Change detection outputs>
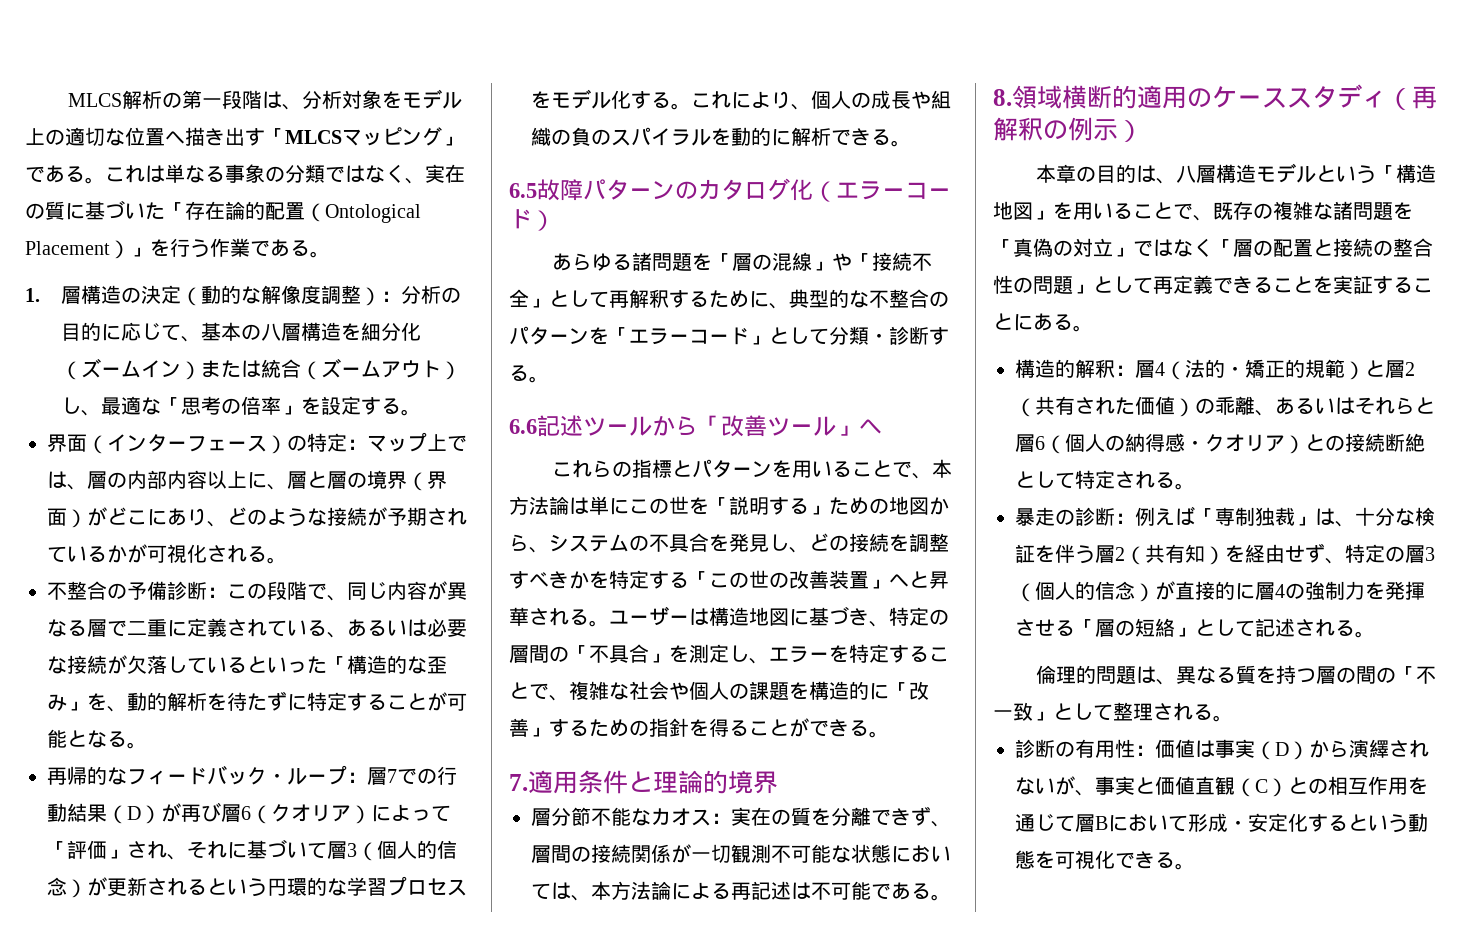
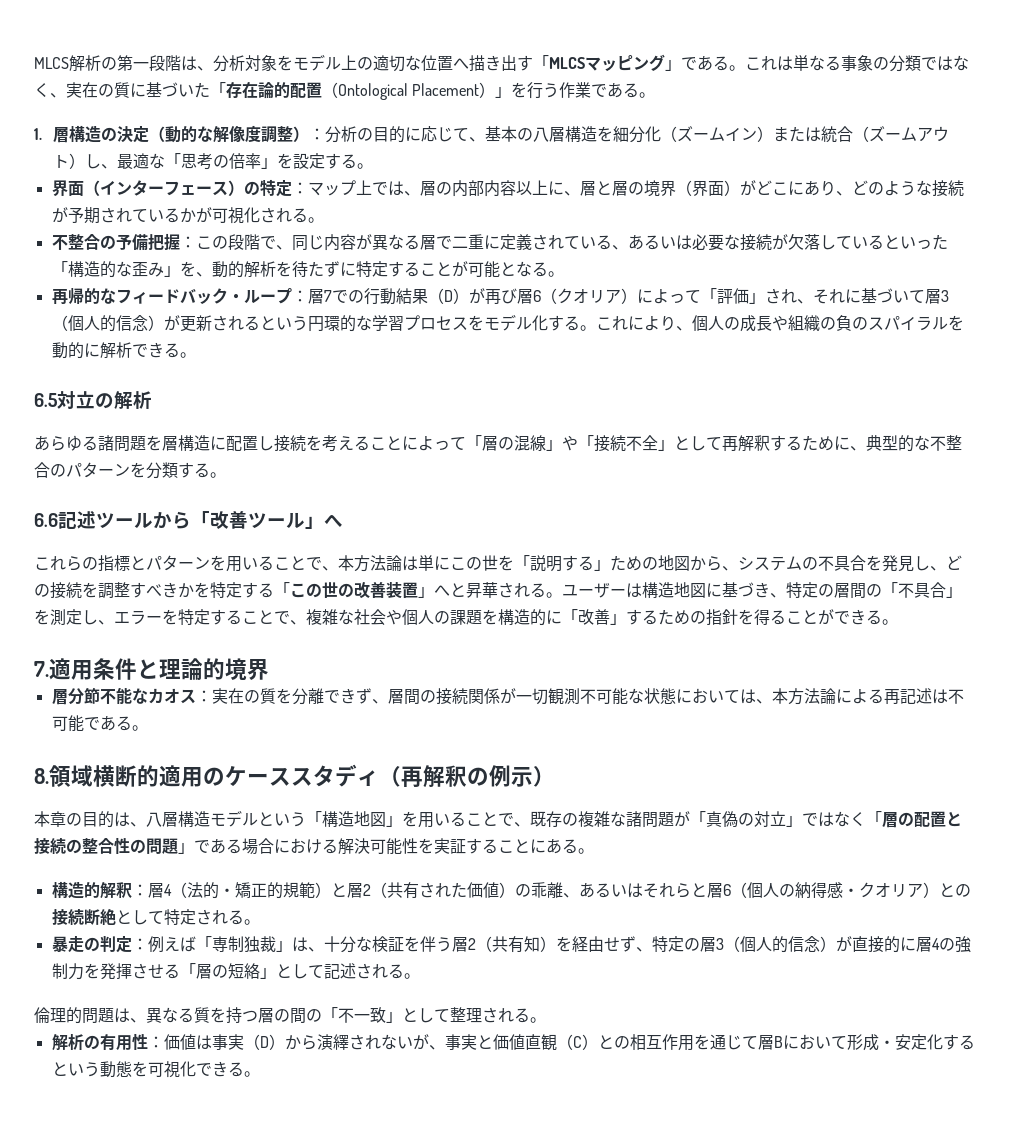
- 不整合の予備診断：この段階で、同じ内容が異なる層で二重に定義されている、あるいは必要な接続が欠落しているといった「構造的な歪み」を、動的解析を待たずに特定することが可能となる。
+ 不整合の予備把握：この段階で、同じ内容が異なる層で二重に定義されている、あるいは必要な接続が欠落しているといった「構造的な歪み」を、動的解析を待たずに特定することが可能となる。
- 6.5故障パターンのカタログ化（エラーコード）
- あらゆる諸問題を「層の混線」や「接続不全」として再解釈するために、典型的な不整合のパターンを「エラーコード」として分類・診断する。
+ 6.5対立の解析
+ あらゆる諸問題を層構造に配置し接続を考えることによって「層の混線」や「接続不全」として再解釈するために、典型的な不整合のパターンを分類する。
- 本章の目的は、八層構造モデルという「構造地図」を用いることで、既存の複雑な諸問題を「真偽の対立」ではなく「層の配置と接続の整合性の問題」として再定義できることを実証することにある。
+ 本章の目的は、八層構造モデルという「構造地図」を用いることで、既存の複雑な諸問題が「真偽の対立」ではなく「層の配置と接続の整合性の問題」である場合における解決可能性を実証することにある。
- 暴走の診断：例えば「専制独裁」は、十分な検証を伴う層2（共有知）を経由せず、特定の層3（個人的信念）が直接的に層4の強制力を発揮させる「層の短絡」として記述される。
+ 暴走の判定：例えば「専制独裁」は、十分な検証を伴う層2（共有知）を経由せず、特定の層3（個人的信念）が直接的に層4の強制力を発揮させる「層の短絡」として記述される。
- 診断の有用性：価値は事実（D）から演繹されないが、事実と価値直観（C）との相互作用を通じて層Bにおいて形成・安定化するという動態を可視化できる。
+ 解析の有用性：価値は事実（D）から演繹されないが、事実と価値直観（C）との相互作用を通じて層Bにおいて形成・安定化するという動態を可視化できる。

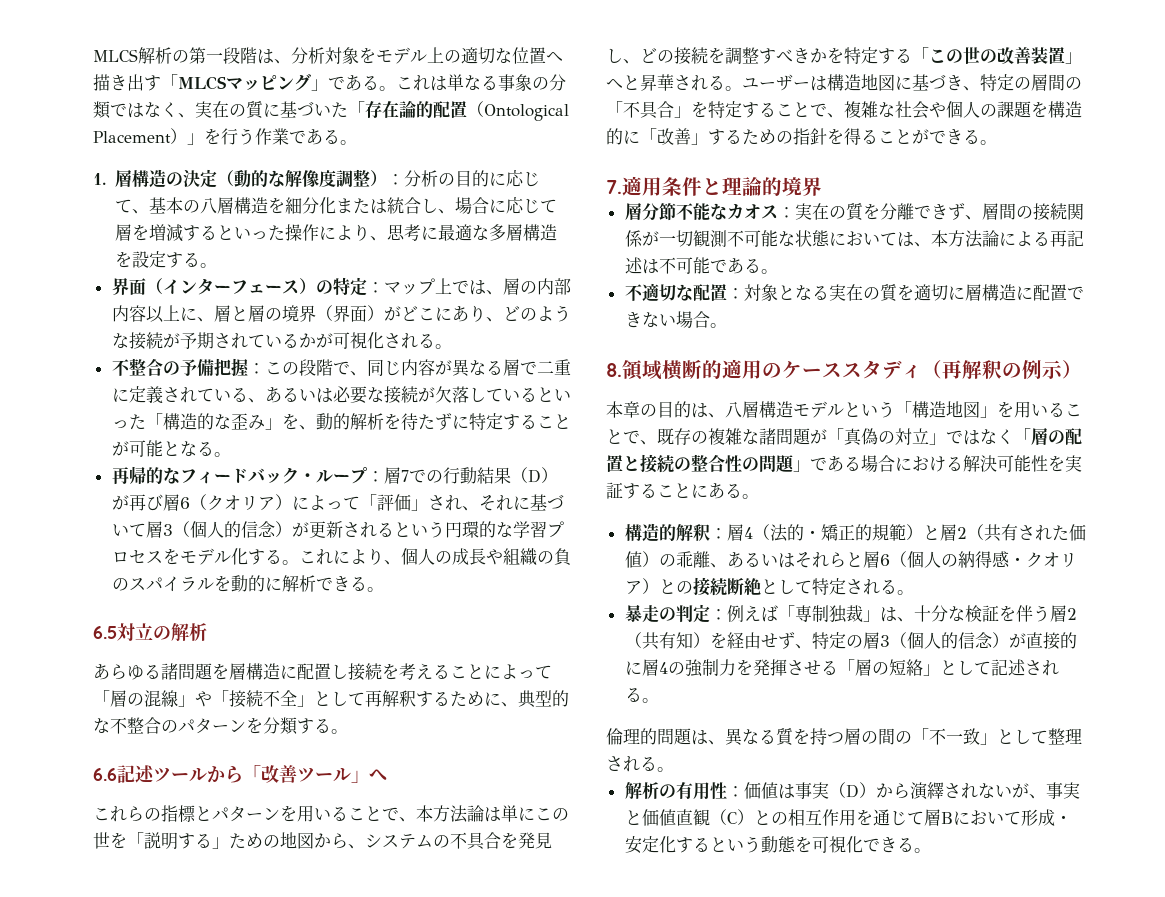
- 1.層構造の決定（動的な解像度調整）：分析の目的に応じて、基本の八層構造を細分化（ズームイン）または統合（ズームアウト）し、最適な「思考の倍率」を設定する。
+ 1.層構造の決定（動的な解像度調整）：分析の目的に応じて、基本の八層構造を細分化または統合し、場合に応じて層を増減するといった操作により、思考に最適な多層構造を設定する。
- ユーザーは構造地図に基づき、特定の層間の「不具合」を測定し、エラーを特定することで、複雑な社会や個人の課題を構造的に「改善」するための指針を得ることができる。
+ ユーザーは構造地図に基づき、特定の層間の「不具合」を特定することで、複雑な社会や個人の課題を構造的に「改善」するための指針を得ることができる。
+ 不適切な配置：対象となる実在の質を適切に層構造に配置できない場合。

TASK ITEM> With all pictures removed, reproduce the lines from the top of the entries above through the line containing "- 診断の有用性：価値は事実", exactly as written.

THE COMPLETED TASK>
- 不整合の予備診断：この段階で、同じ内容が異なる層で二重に定義されている、あるいは必要な接続が欠落しているといった「構造的な歪み」を、動的解析を待たずに特定することが可能となる。
+ 不整合の予備把握：この段階で、同じ内容が異なる層で二重に定義されている、あるいは必要な接続が欠落しているといった「構造的な歪み」を、動的解析を待たずに特定することが可能となる。
- 6.5故障パターンのカタログ化（エラーコード）
- あらゆる諸問題を「層の混線」や「接続不全」として再解釈するために、典型的な不整合のパターンを「エラーコード」として分類・診断する。
+ 6.5対立の解析
+ あらゆる諸問題を層構造に配置し接続を考えることによって「層の混線」や「接続不全」として再解釈するために、典型的な不整合のパターンを分類する。
- 本章の目的は、八層構造モデルという「構造地図」を用いることで、既存の複雑な諸問題を「真偽の対立」ではなく「層の配置と接続の整合性の問題」として再定義できることを実証することにある。
+ 本章の目的は、八層構造モデルという「構造地図」を用いることで、既存の複雑な諸問題が「真偽の対立」ではなく「層の配置と接続の整合性の問題」である場合における解決可能性を実証することにある。
- 暴走の診断：例えば「専制独裁」は、十分な検証を伴う層2（共有知）を経由せず、特定の層3（個人的信念）が直接的に層4の強制力を発揮させる「層の短絡」として記述される。
+ 暴走の判定：例えば「専制独裁」は、十分な検証を伴う層2（共有知）を経由せず、特定の層3（個人的信念）が直接的に層4の強制力を発揮させる「層の短絡」として記述される。
- 診断の有用性：価値は事実（D）から演繹されないが、事実と価値直観（C）との相互作用を通じて層Bにおいて形成・安定化するという動態を可視化できる。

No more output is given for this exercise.